_REQUIRED ACTION_
Please print the entries below exactly, from the line with "column All v2" through the line with "DOMATES CHERRY | Tip: SEBZE -> MEYVE", including both of those lines and leaving out all others.

─── RECORDS PROVIDED

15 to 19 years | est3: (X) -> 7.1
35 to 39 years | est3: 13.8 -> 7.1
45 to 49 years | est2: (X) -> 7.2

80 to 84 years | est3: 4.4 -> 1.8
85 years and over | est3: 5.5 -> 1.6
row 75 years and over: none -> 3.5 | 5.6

──────
─── RECORDS PROVIDED

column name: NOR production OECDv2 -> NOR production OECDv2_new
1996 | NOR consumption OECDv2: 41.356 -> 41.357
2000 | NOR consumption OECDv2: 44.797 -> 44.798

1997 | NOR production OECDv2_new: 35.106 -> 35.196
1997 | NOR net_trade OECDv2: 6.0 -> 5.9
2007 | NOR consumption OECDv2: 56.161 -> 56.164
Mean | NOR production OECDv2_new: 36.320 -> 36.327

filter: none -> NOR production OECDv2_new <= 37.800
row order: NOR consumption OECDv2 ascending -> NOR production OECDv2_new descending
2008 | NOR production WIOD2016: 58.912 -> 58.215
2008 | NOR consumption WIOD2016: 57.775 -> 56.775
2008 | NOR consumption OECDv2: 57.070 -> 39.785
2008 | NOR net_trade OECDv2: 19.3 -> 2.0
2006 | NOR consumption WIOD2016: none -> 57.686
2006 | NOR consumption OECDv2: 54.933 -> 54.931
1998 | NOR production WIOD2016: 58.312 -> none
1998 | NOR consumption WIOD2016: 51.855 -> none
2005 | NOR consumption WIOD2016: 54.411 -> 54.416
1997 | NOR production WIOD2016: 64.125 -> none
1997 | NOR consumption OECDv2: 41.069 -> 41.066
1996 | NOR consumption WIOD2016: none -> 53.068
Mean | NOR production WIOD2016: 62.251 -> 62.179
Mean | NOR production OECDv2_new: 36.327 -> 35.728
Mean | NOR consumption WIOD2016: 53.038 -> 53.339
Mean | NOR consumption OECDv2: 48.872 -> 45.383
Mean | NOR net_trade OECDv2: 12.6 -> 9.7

──────
─── RECORDS PROVIDED

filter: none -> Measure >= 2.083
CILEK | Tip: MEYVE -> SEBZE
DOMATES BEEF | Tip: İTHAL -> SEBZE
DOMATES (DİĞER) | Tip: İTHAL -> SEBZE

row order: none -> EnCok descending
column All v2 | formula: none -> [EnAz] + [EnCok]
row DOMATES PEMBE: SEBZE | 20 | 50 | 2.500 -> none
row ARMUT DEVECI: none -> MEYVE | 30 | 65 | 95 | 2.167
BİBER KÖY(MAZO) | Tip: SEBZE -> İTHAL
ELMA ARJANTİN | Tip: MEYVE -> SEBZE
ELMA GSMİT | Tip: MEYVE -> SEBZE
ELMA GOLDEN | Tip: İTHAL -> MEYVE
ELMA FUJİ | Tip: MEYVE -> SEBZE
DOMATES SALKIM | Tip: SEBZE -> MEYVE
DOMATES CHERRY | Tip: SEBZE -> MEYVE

──────

_THE ANSWER_
column All v2 | formula: none -> [EnAz] + [EnCok]
row DOMATES PEMBE: SEBZE | 20 | 50 | 2.500 -> none
row ARMUT DEVECI: none -> MEYVE | 30 | 65 | 95 | 2.167
BİBER KÖY(MAZO) | Tip: SEBZE -> İTHAL
ELMA ARJANTİN | Tip: MEYVE -> SEBZE
ELMA GSMİT | Tip: MEYVE -> SEBZE
ELMA GOLDEN | Tip: İTHAL -> MEYVE
ELMA FUJİ | Tip: MEYVE -> SEBZE
DOMATES SALKIM | Tip: SEBZE -> MEYVE
DOMATES CHERRY | Tip: SEBZE -> MEYVE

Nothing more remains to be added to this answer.